Hushing the adversaries of embattled Loudoun County Supervisor Eugene Delgaudio, Judge Paul Sheridan today dismissed the recall petition against the four-term Sterling supervisor, potentially ending nearly two year's worth of outcry claiming Delgaudio abused public employees and misused county resources.
In so doing, Sheridan accepted the recommendation from Arlington Commonwealth's Attorney Theophani Stamos, a Democrat who was prosecuting the case on behalf of the commonwealth. Stamos said there was not “clear and convincing evidence” to take the recall effort to trial.
The anti-Delgaudio petitioners, known in court filings as the Citizens of Sterling, alleged their supervisor used public employees and Loudoun tax dollars for political fundraising. Moreover, the Citizens of Sterling group claimed the supervisor's inflammatory rhetoric and fervent anti-gay views have caused dysfunction within Loudoun County government.
But Stamos, in her motion to dismiss, wrote “the Commonwealth cannot rely on conjecture, speculation, suspicions, and assumptions to support this extraordinary statutory procedure.” The prosecutor firmly refuted accusations by Delgaudio opponents who claimed she didn't expend energy to investigate the petitioners' charges.
Speaking on his client's victory, Charlie King, Delgaudio's attorney, said the “snipe hunt for Eugene Delgaudio is over.”
“Before the bloggers chime in, everybody should know this case ended because there was no evidence,” King said.
The Delgaudio team's victory came despite a heated plea from Leesburg attorney John Flannery, the chosen counsel of more than 650 of Delgaudio's constituents, who pressed to have the four-term Sterling supervisor displaced from office, or, at least, have the matter sent to trial.

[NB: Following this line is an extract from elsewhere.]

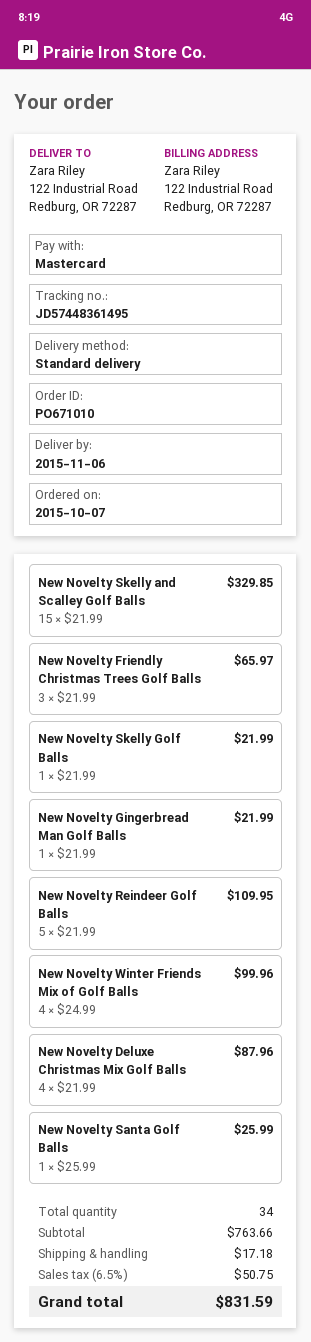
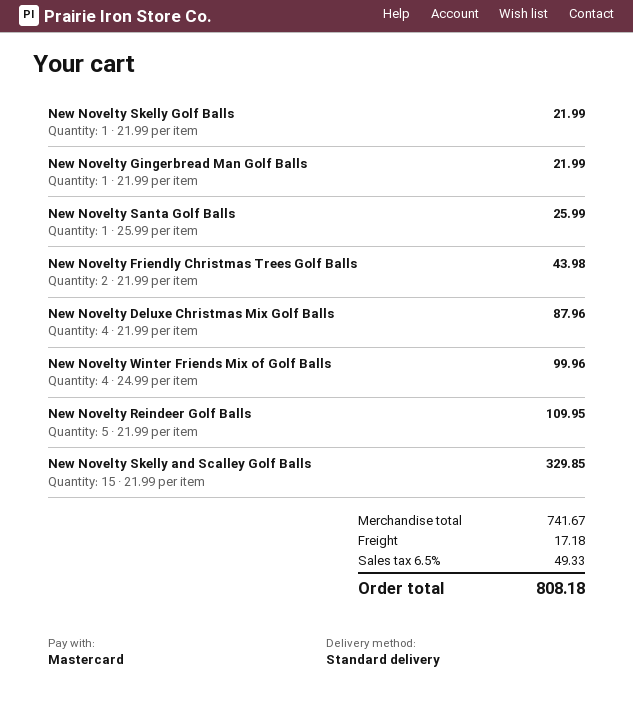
New Novelty Friendly Christmas Trees Golf Balls: 3 x 21.99 = 65.97 -> 2 x 21.99 = 43.98
subtotal: 763.66 -> 741.67
tax: 6.5% = 50.75 -> 6.5% = 49.33
total: 831.59 -> 808.18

After recently moving to have Stamos dismissed from the case, Flannery argued that taking the matter to trial could go a long way to assure the public “we're not protecting the political class.” The fight against Delgaudio is not about political parties, but rather “a distrust of public officials,” he added.
Flannery repeatedly claimed Stamos did not “believe in the underlying cause of the case” and “wasn't up for a fight.”
Stamos seldom responded directly to Flannery, maintaining that her duty was to “represent the commonwealth” and “uphold the rule of law.”
In her dismissal motion, Stamos noted, “Two years, hundreds of hours, and thousands of dollars have been expended investigating this matter. A much better use of petitioners' time – and that of the lawyers who represent them – might well be to identify and recruit a candidate from Sterling to run against Mr. Delgaudio in the next election.”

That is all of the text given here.